**What you should do**
Copy every line from the records below that carries the word "none".

(Records from a data source)
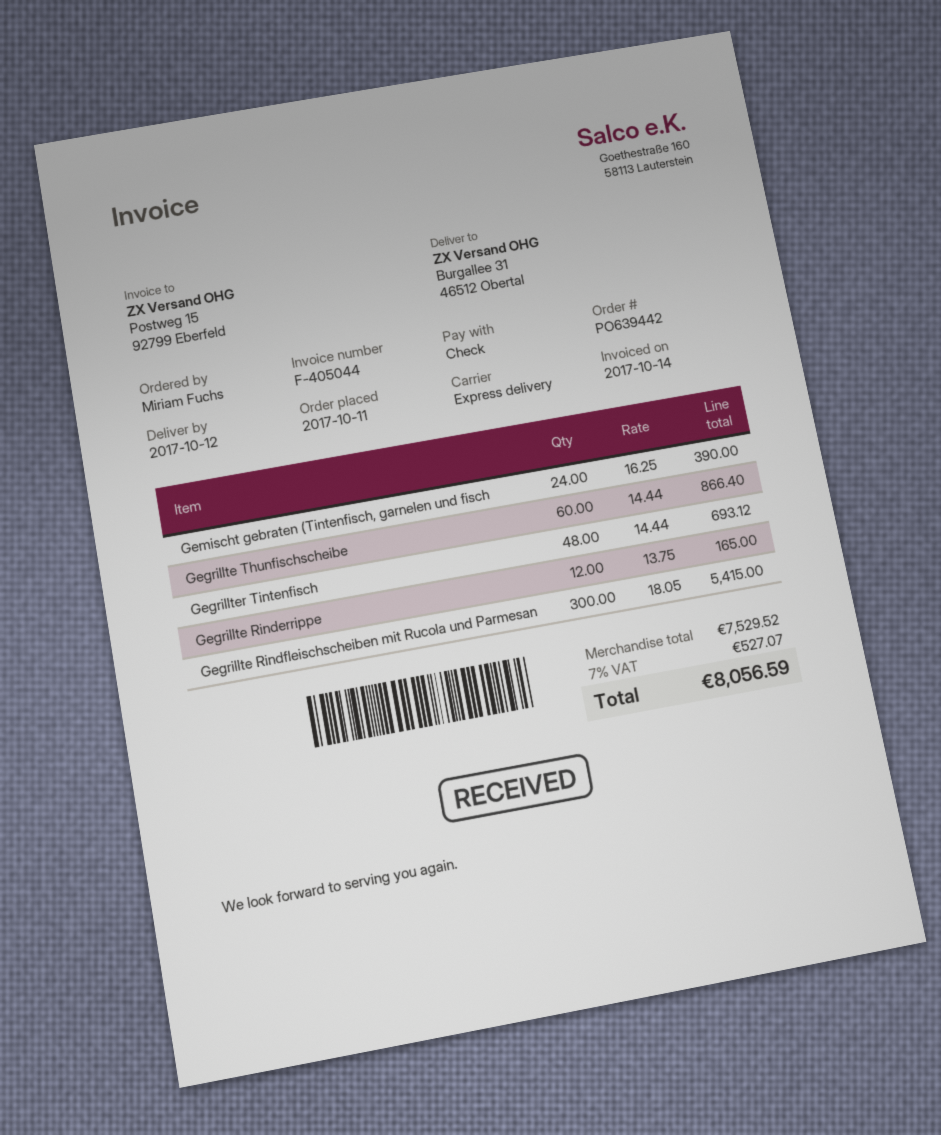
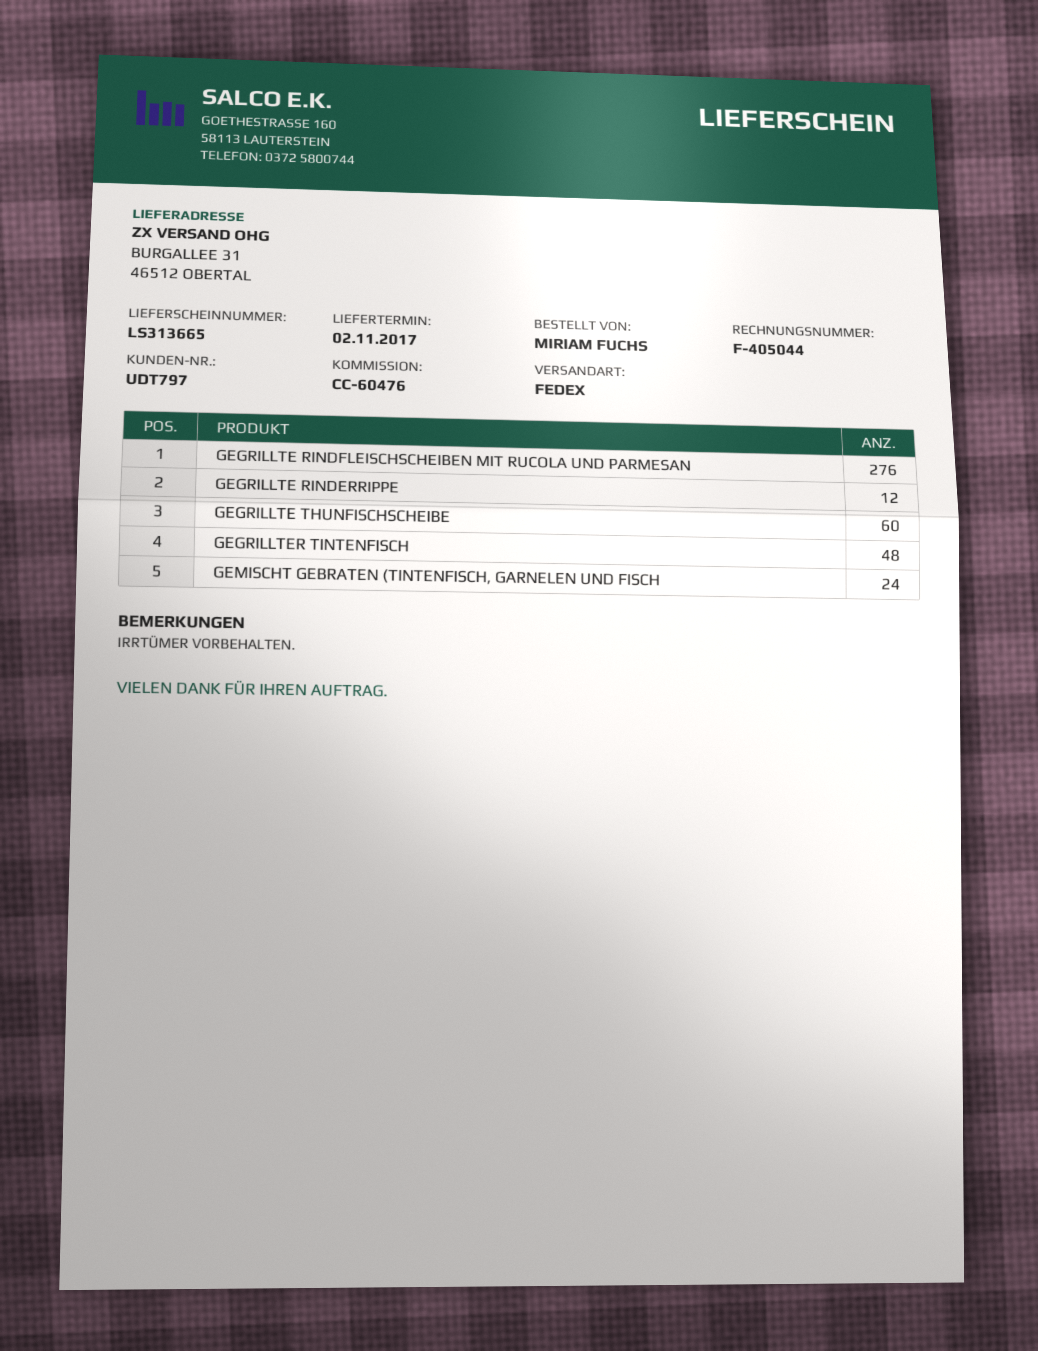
delivery date: 2017-10-12 -> 2017-11-02
shipping method: express -> FedEx
Gegrillte Rindfleischscheiben mit Rucola und Parmesan: 300 -> 276

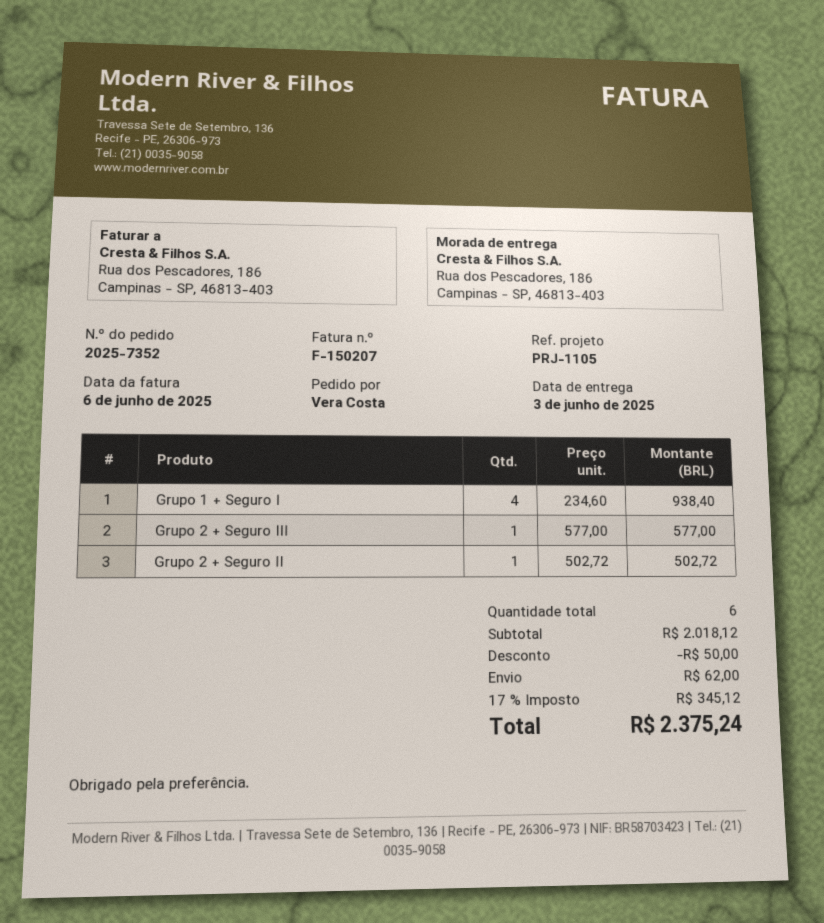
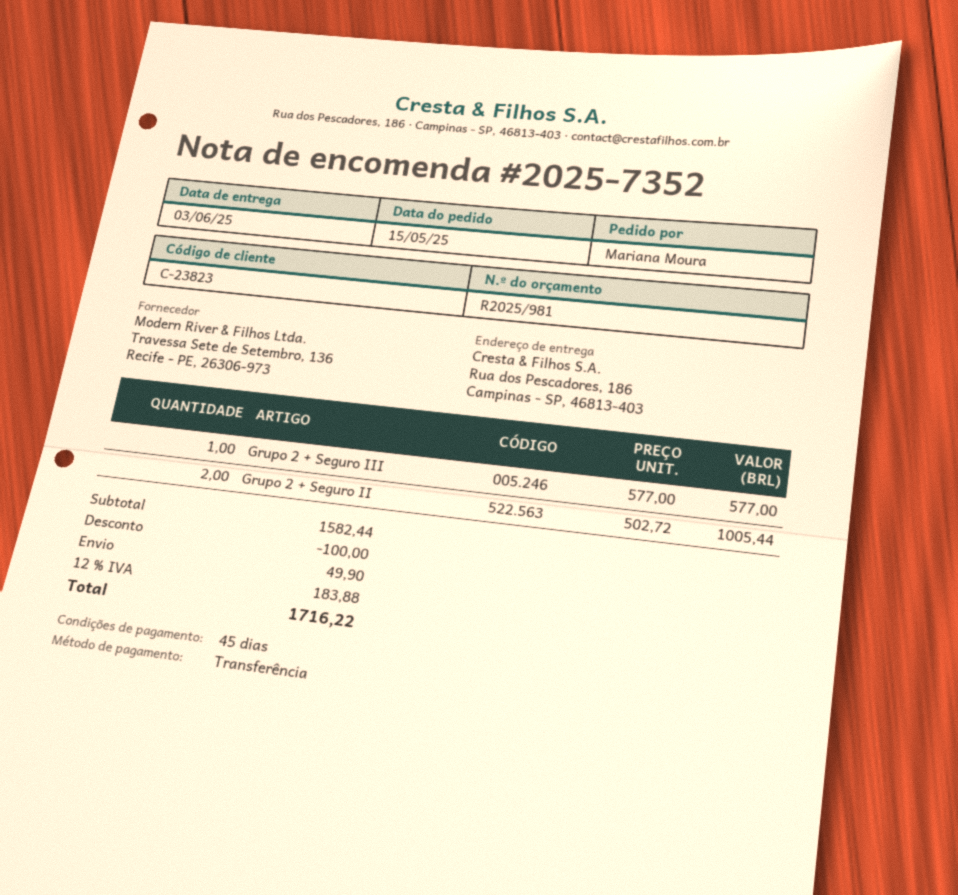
ordered by: Vera Costa -> Mariana Moura
Grupo 1 + Seguro I: 4 x 234.60 = 938.40 -> none
Grupo 2 + Seguro II: 1 x 502.72 = 502.72 -> 2 x 502.72 = 1005.44
subtotal: 2018.12 -> 1582.44
discount: 50.00 -> 100.00
shipping: 62.00 -> 49.90
tax: 17% = 345.12 -> 12% = 183.88
total: 2375.24 -> 1716.22

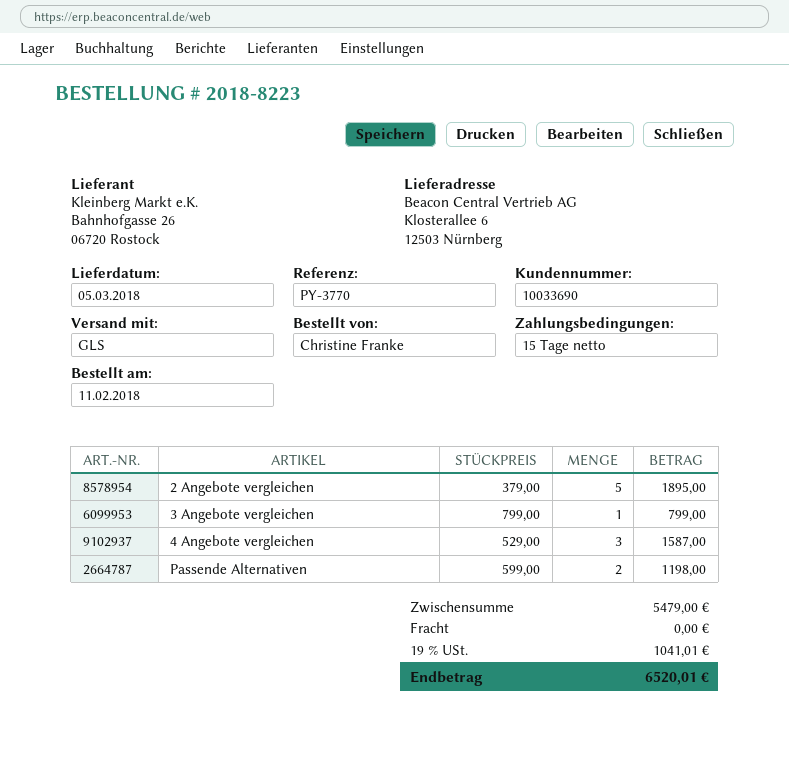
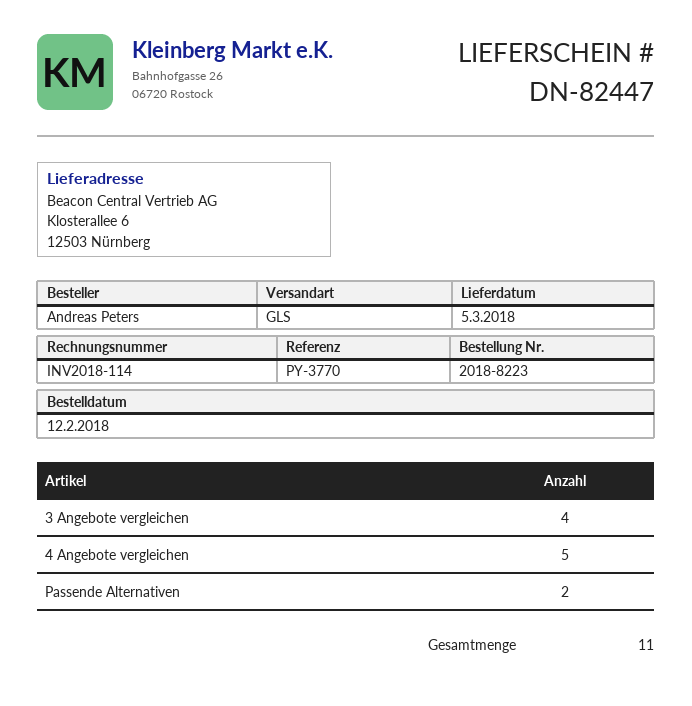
order date: 2018-02-11 -> 2018-02-12
ordered by: Christine Franke -> Andreas Peters
2 Angebote vergleichen: 5 -> none
3 Angebote vergleichen: 1 -> 4
4 Angebote vergleichen: 3 -> 5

**Solution to the exercise**
Grupo 1 + Seguro I: 4 x 234.60 = 938.40 -> none
2 Angebote vergleichen: 5 -> none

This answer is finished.